- [Exercise directions]
Select all lines in the records that include "note".

- [Records for the task]
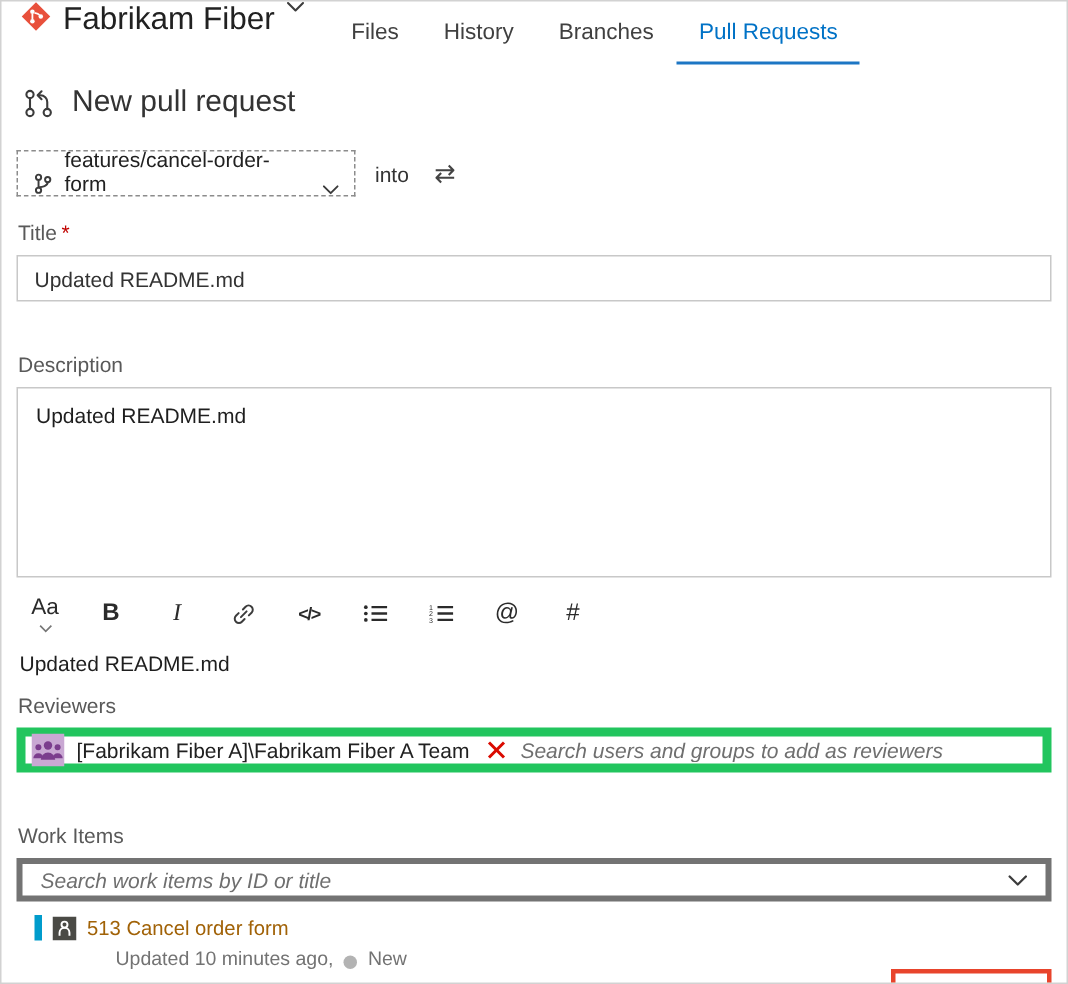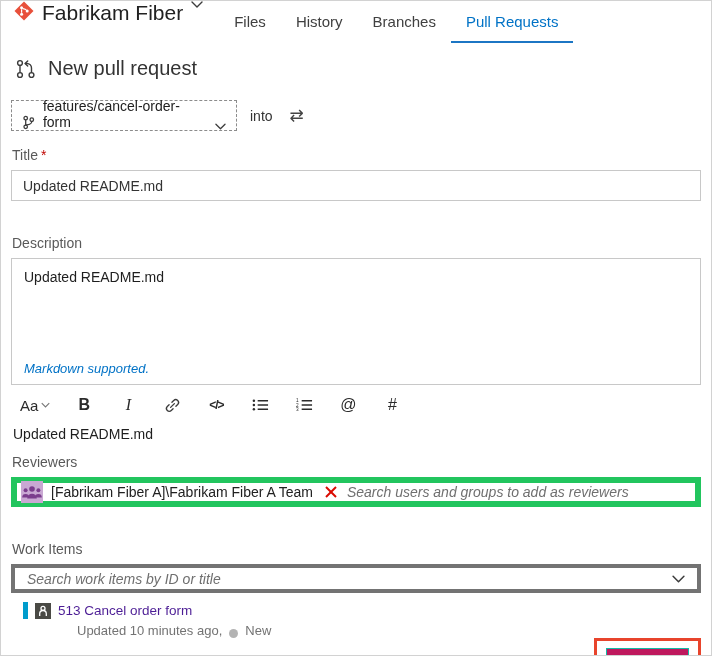--- a/index.html
+++ b/index.html
@@ -138,7 +138,6 @@
     <div class="field-label section-gap">Description</div>
     <div class="desc-box">
       <span>Updated README.md</span>
-      <div class="markdown-note">Markdown supported.</div>
     </div>
 
     <div class="md-toolbar">

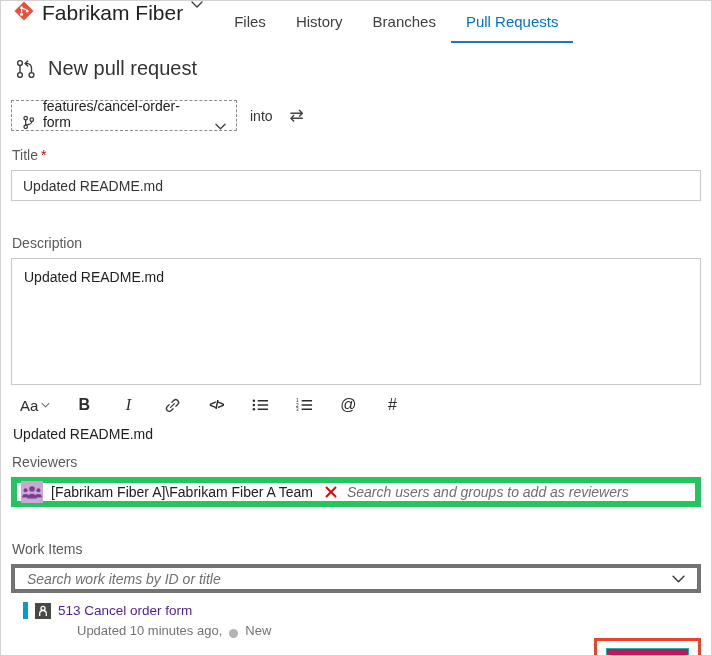--- a/index.html
+++ b/index.html
@@ -42,7 +42,7 @@
   .markdown-note { position:absolute; left:12px; bottom:8px; color:#0072c6; font-style:italic; font-size:13px; cursor:pointer; }
   
   .md-toolbar { display:flex; align-items:center; padding:11px 6px 9px 9px; }
-  .tb-btn { display:flex; align-items:center; justify-content:center; color:#2b2b2b; font-size:16px; cursor:pointer; min-width:20px; margin-right:24px; }
+  .tb-btn { display:flex; align-items:center; justify-content:center; color:#2b2b2b; font-size:16px; cursor:pointer; min-width:20px; margin-right:24px;flex-direction:column; }
   .tb-bold { font-weight:bold; }
   .tb-italic { font-style:italic; font-family:"Liberation Serif",serif; }
   .tb-code { font-size:12px; letter-spacing:-1px; font-weight:bold; }

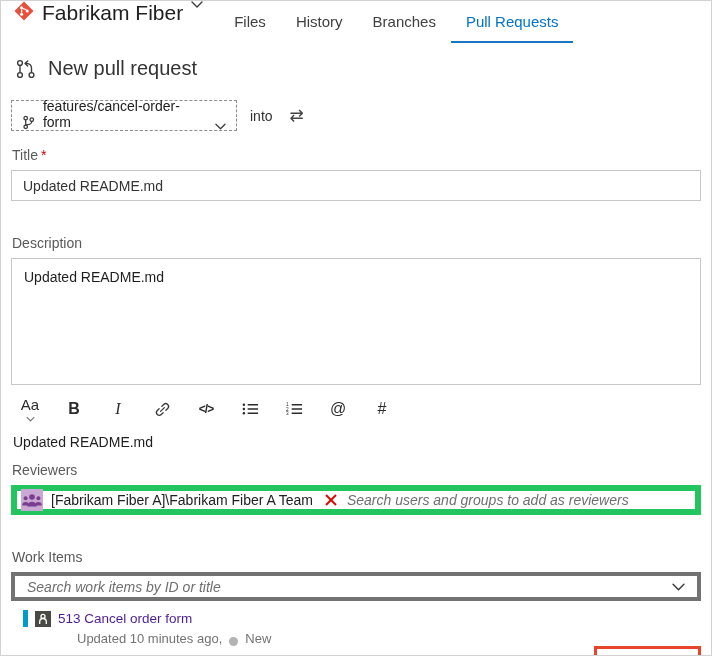--- a/index.html
+++ b/index.html
@@ -58,7 +58,7 @@
   .work-box { border:4px solid #737373; height:29px; display:flex; align-items:center; padding:0 12px; }
   .work-box .inline-input { margin-left:0; }
   .work-item { margin:9px 0 0 12px; }
-  .wi-line1 { display:flex; align-items:center; gap:7px; font-size:13.5px; color:#4c1d95; }
+  .wi-line1 { display:flex; align-items:center; gap:7px; font-size:13.5px; color:#a16207; }
   .wi-bar { width:5px; height:17px; background:#009ccc; flex-shrink:0; }
   .wi-title { cursor:pointer; }
   .wi-line2 { margin-left:54px; margin-top:4px; color:#737373; font-size:13px; display:flex; align-items:flex-end; gap:7px; }

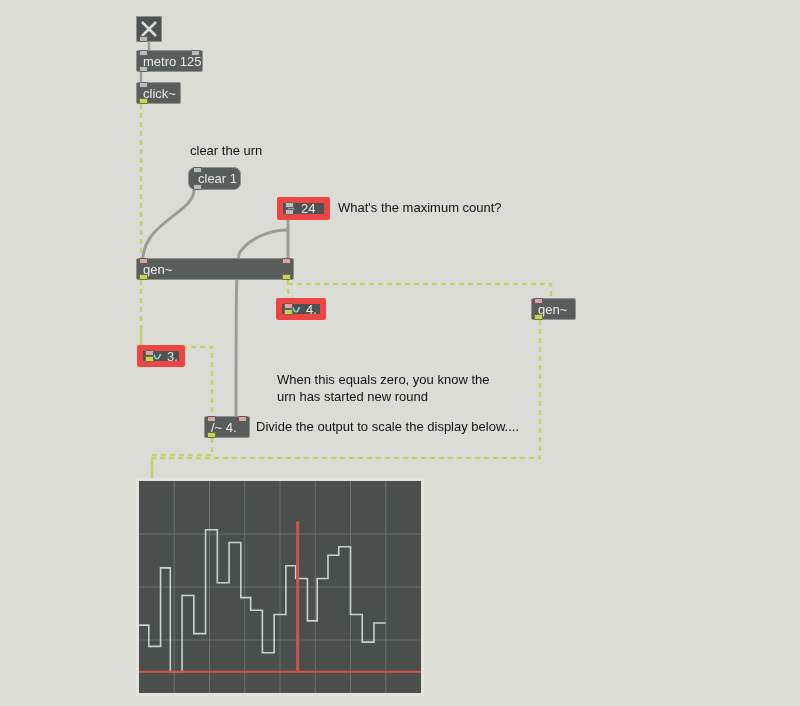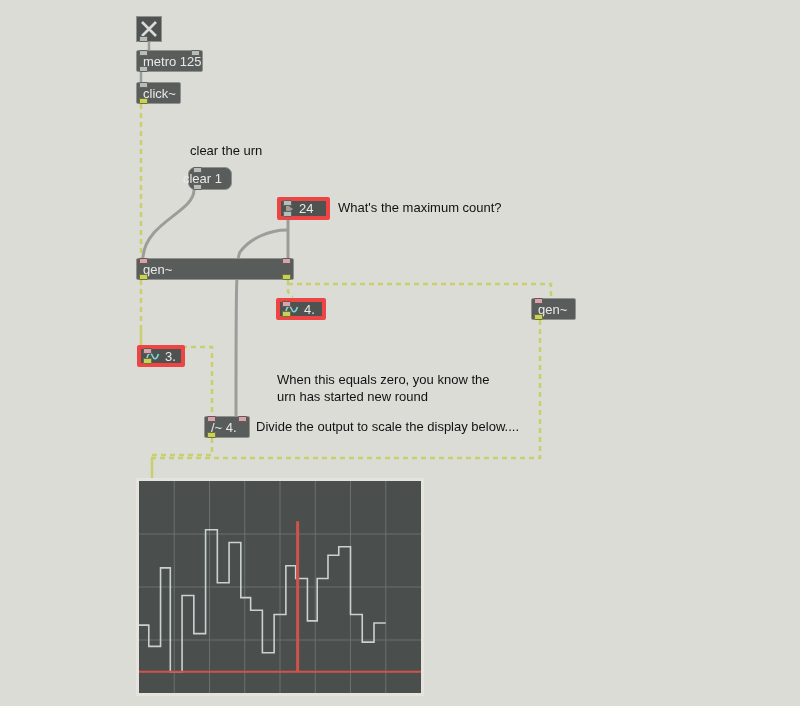--- a/index.html
+++ b/index.html
@@ -160,7 +160,7 @@
 
   <div class="comment" style="left:190px;top:142px;">clear the urn</div>
 
-  <div class="msg" style="left:188px;top:167px;width:44px;height:23px;justify-content:flex-end;">
+  <div class="msg" style="left:188px;top:167px;width:53px;height:23px;">
     <div class="inlet ctl" style="left:4px;"></div>
     <span class="lbl">clear 1</span>
     <div class="outlet ctl" style="left:4px;"></div>

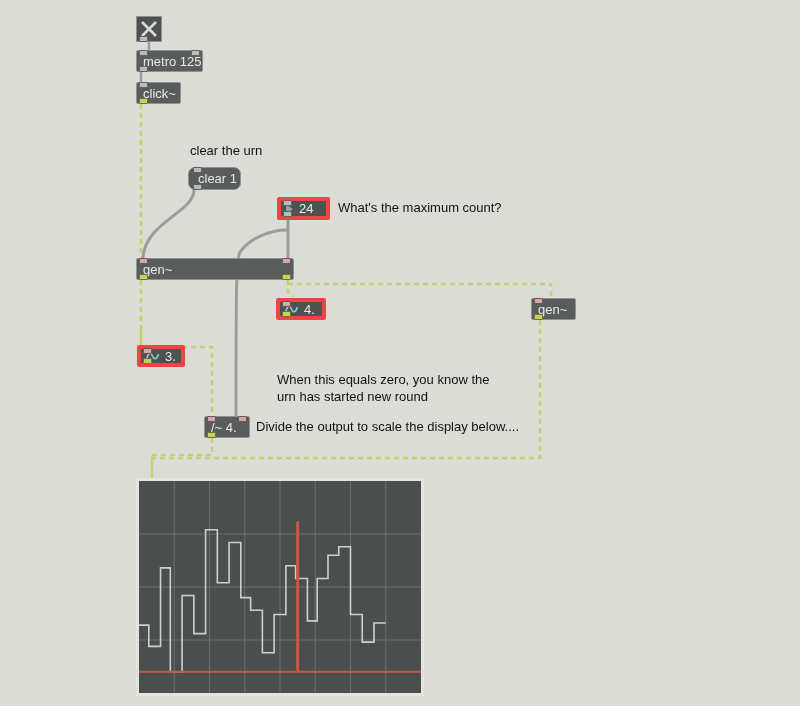--- a/index.html
+++ b/index.html
@@ -51,7 +51,7 @@
     position:absolute;
     background:#4e5352;
     color:#e8eae8;
-    border:4px solid #ef4444;
+    border:6px solid #ef4444;
     border-radius:2px;
     font-size:13px;
     display:flex;align-items:center;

- [Answer to the problem]
-      <div class="markdown-note">Markdown supported.</div>
   .markdown-note { position:absolute; left:12px; bottom:8px; color:#0072c6; font-style:italic; font-size:13px; cursor:pointer; }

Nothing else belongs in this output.